# [Task brief]
Please output all the entries word for word, without the pictures.

# [Task inputs]
....
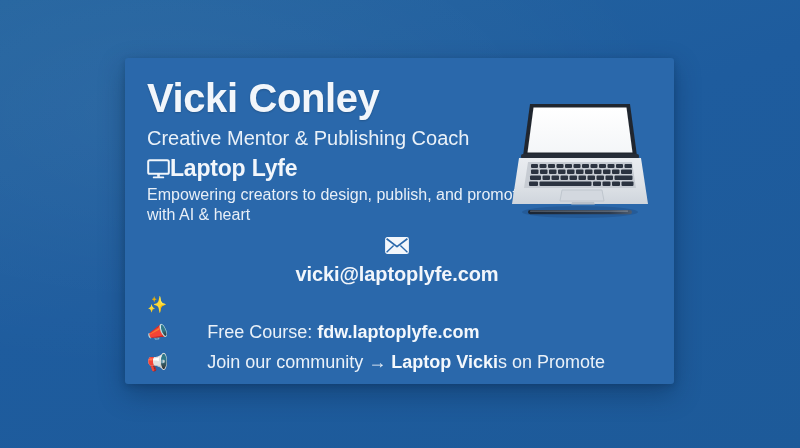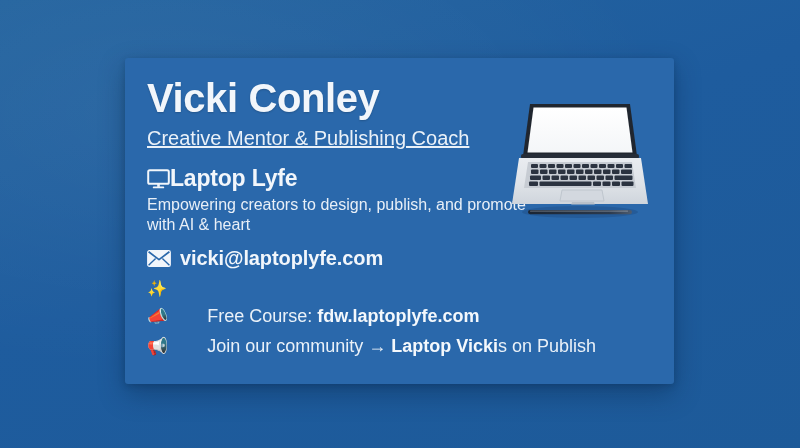--- a/index.html
+++ b/index.html
@@ -72,8 +72,7 @@
     font-weight: normal;
     line-height: 1.1;
     color: #eaf1f8;
-    margin: 0 0 16px 0;
-    text-decoration: underline;
+    margin: 0 0 6px 0;
   }
 
   .brand-row {

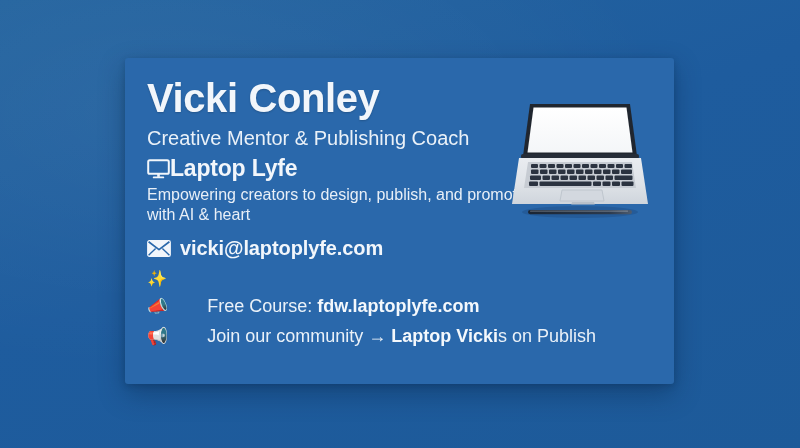--- a/index.html
+++ b/index.html
@@ -100,6 +100,7 @@
     align-items: center;
     gap: 9px;
     margin: 0 0 11px 0;
+    flex-direction: column;
   }
   .email-text {
     font-size: 20px;

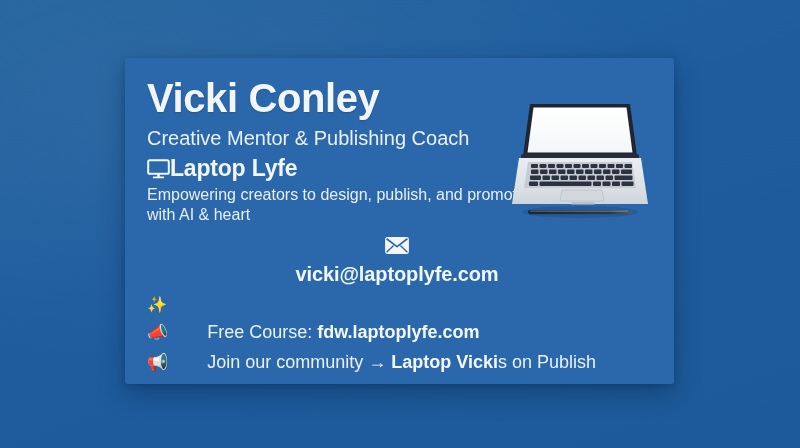--- a/index.html
+++ b/index.html
@@ -200,7 +200,7 @@
         <div class="bullet-row big">
           <span class="emoji lg">📢</span>
           <span class="bullet-text">
-            <span>Join our community → </span><span class="b">Laptop Vicki</span><span>s on Publish</span>
+            <span>Join our community → </span><span class="b">Laptop Vicki</span><span>s on Promote</span>
           </span>
         </div>
 

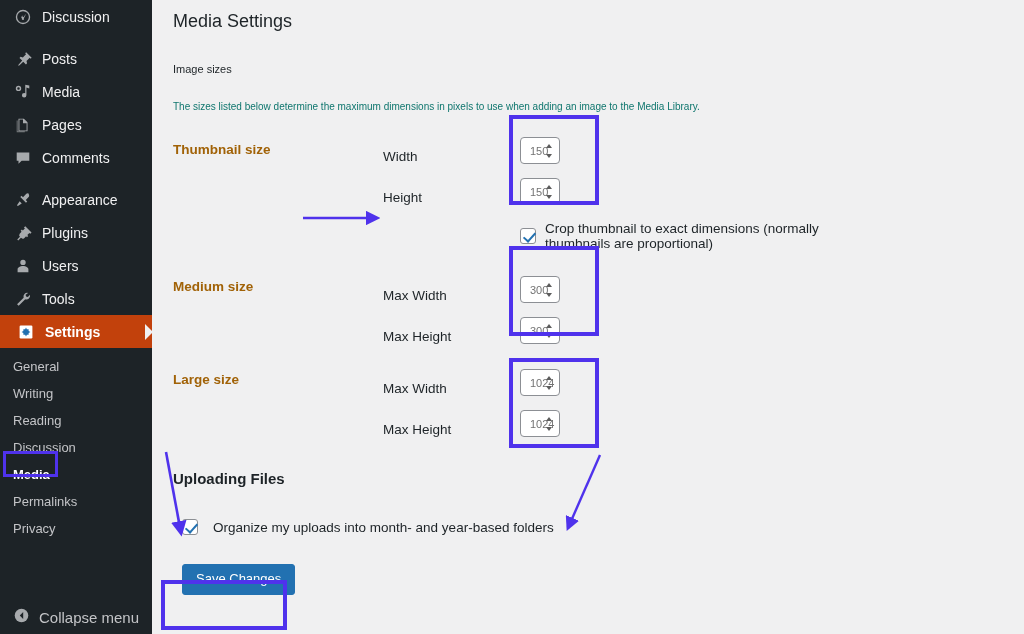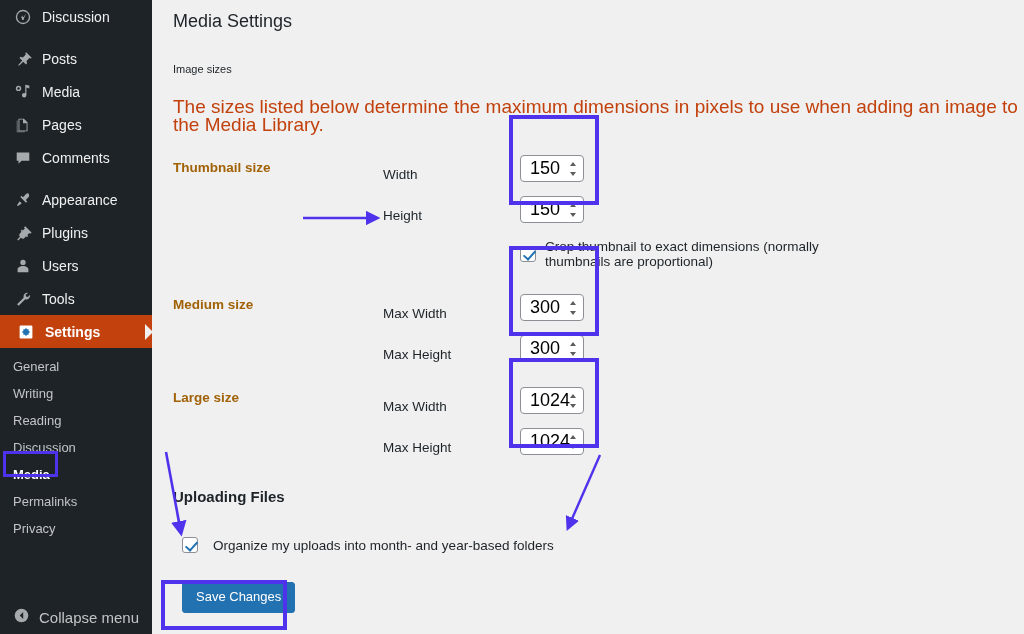--- a/index.html
+++ b/index.html
@@ -120,8 +120,8 @@
     line-height: 20px;
   }
   p.section-desc {
-    font-size: 19px;
-    color: #c2410c;
+    font-size: 10px;
+    color: #0f766e;
     margin: 0;
     padding: 19px 0 0 0;
     line-height: 18px;

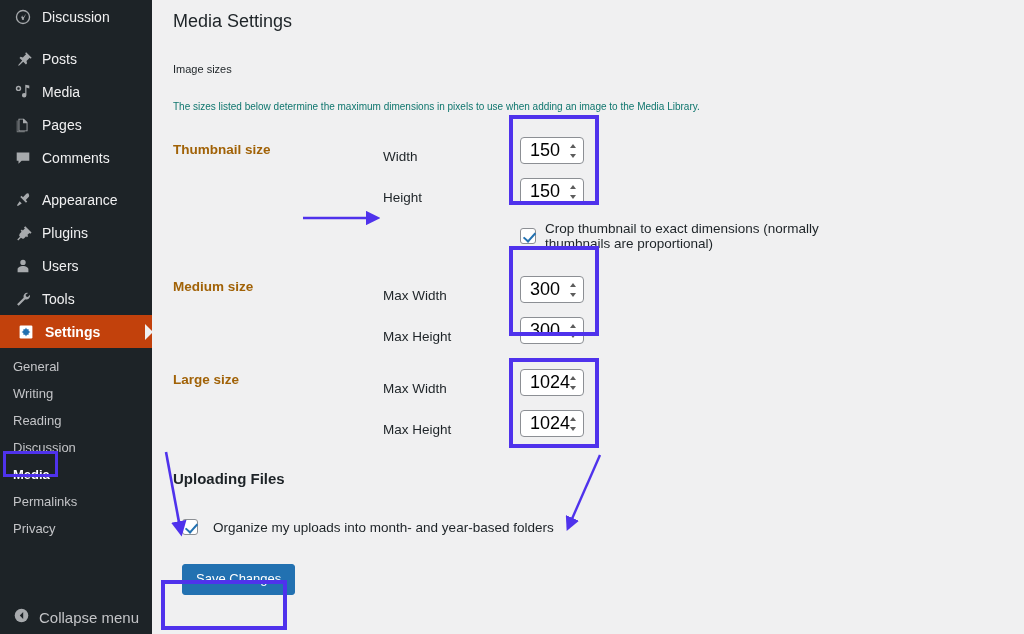--- a/index.html
+++ b/index.html
@@ -154,14 +154,14 @@
   }
   .numbox {
     position: relative;
-    width: 64px; height: 27px;
+    width: 40px; height: 27px;
     background: #fff;
     border: 1px solid #8c8f94;
     border-radius: 4px;
     display: flex; align-items: center;
     padding-left: 9px;
-    font-size: 18px;
-    color: #000000;
+    font-size: 11px;
+    color: #737373;
   }
   .numbox .spin {
     position: absolute;

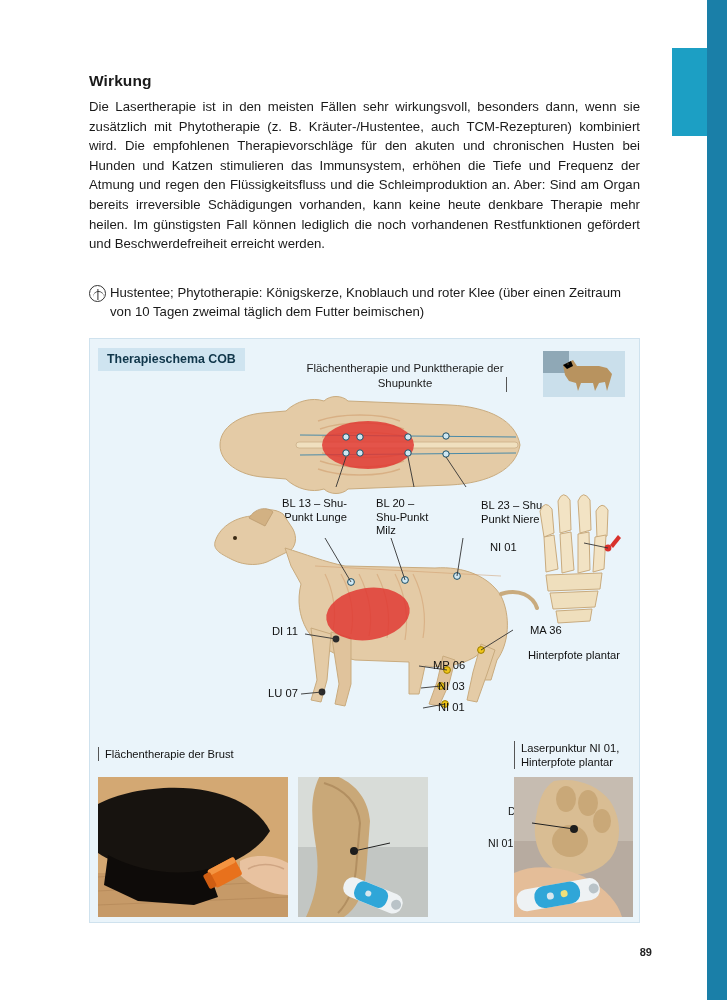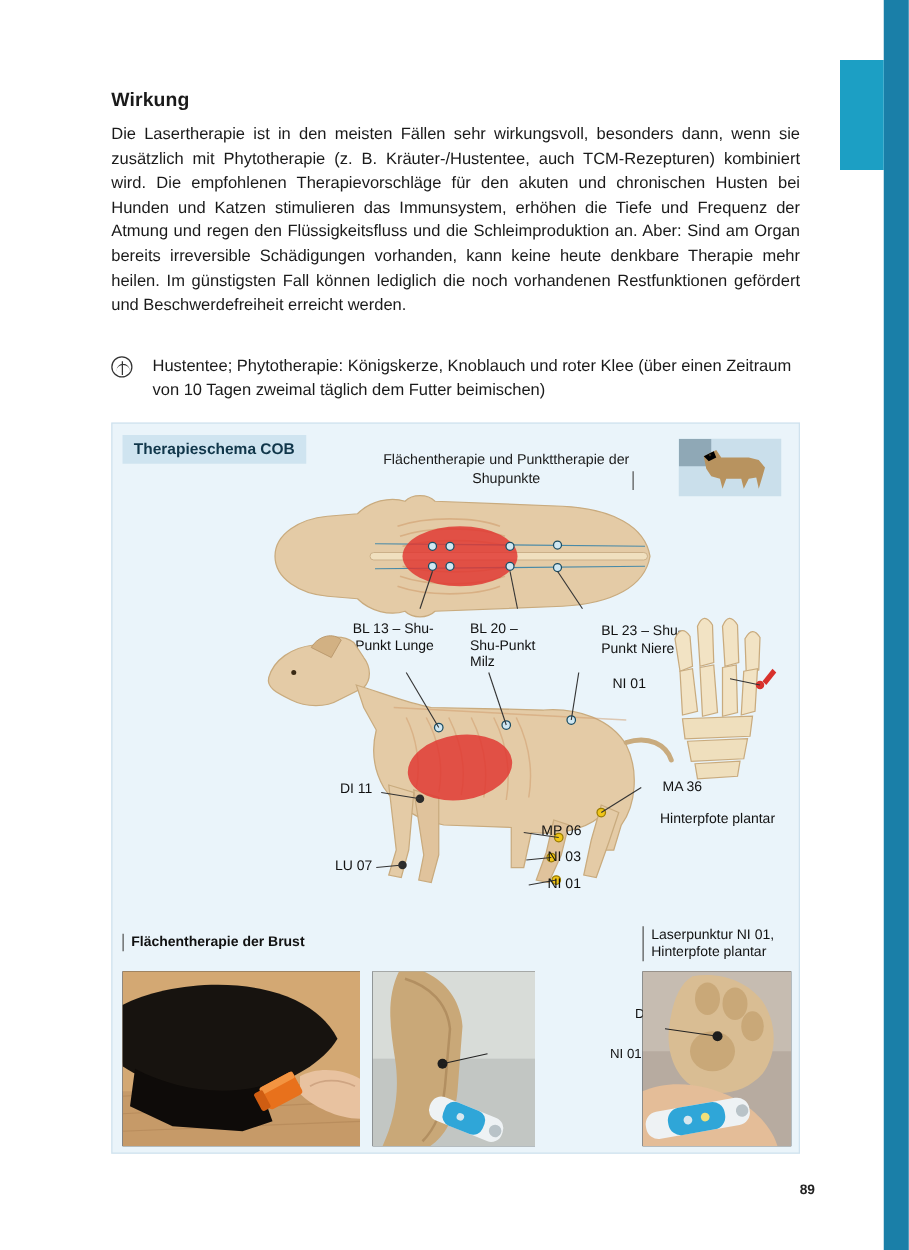--- a/index.html
+++ b/index.html
@@ -63,7 +63,7 @@
 
   .measure-row {
     display: flex;
-    gap: 16px;
+    gap: 4px;
     align-items: flex-start;
     margin-top: 7px;
   }

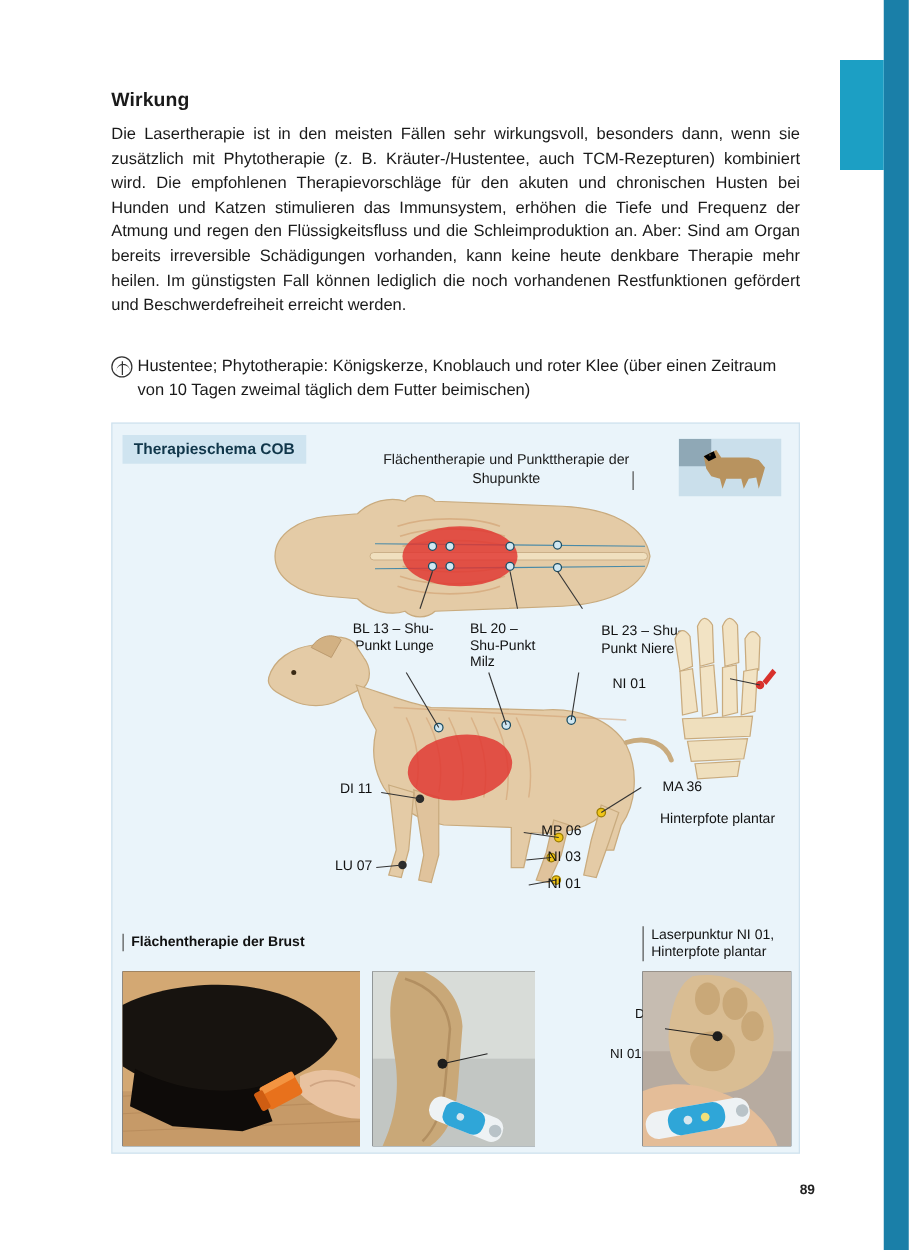--- a/index.html
+++ b/index.html
@@ -363,7 +363,7 @@
     <div class="label" style="left:400px; top:202px;">NI 01</div>
     <div class="label" style="left:438px; top:310px;">Hinterpfote plantar</div>
 
-    <div class="photo-cap" style="left:8px; top:408px; width:185px;font-weight:bold;">Flächentherapie der Brust</div>
+    <div class="photo-cap" style="left:8px; top:408px; width:185px;">Flächentherapie der Brust</div>
     <div class="photo-cap" style="left:424px; top:402px; width:118px;">Laserpunktur NI 01, Hinterpfote plantar</div>
 
     <div class="photo-panel" style="left:8px; top:438px; width:190px; height:140px;">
....
# [Response for this exercise]
--- a/index.html
+++ b/index.html
@@ -72,8 +72,7 @@
     font-weight: normal;
     line-height: 1.1;
     color: #eaf1f8;
-    margin: 0 0 16px 0;
-    text-decoration: underline;
+    margin: 0 0 6px 0;
   }
 
   .brand-row {

--- a/index.html
+++ b/index.html
@@ -100,6 +100,7 @@
     align-items: center;
     gap: 9px;
     margin: 0 0 11px 0;
+    flex-direction: column;
   }
   .email-text {
     font-size: 20px;

--- a/index.html
+++ b/index.html
@@ -200,7 +200,7 @@
         <div class="bullet-row big">
           <span class="emoji lg">📢</span>
           <span class="bullet-text">
-            <span>Join our community → </span><span class="b">Laptop Vicki</span><span>s on Publish</span>
+            <span>Join our community → </span><span class="b">Laptop Vicki</span><span>s on Promote</span>
           </span>
         </div>
 

--- a/index.html
+++ b/index.html
@@ -120,8 +120,8 @@
     line-height: 20px;
   }
   p.section-desc {
-    font-size: 19px;
-    color: #c2410c;
+    font-size: 10px;
+    color: #0f766e;
     margin: 0;
     padding: 19px 0 0 0;
     line-height: 18px;

--- a/index.html
+++ b/index.html
@@ -154,14 +154,14 @@
   }
   .numbox {
     position: relative;
-    width: 64px; height: 27px;
+    width: 40px; height: 27px;
     background: #fff;
     border: 1px solid #8c8f94;
     border-radius: 4px;
     display: flex; align-items: center;
     padding-left: 9px;
-    font-size: 18px;
-    color: #000000;
+    font-size: 11px;
+    color: #737373;
   }
   .numbox .spin {
     position: absolute;

--- a/index.html
+++ b/index.html
@@ -63,7 +63,7 @@
 
   .measure-row {
     display: flex;
-    gap: 16px;
+    gap: 4px;
     align-items: flex-start;
     margin-top: 7px;
   }

--- a/index.html
+++ b/index.html
@@ -363,7 +363,7 @@
     <div class="label" style="left:400px; top:202px;">NI 01</div>
     <div class="label" style="left:438px; top:310px;">Hinterpfote plantar</div>
 
-    <div class="photo-cap" style="left:8px; top:408px; width:185px;font-weight:bold;">Flächentherapie der Brust</div>
+    <div class="photo-cap" style="left:8px; top:408px; width:185px;">Flächentherapie der Brust</div>
     <div class="photo-cap" style="left:424px; top:402px; width:118px;">Laserpunktur NI 01, Hinterpfote plantar</div>
 
     <div class="photo-panel" style="left:8px; top:438px; width:190px; height:140px;">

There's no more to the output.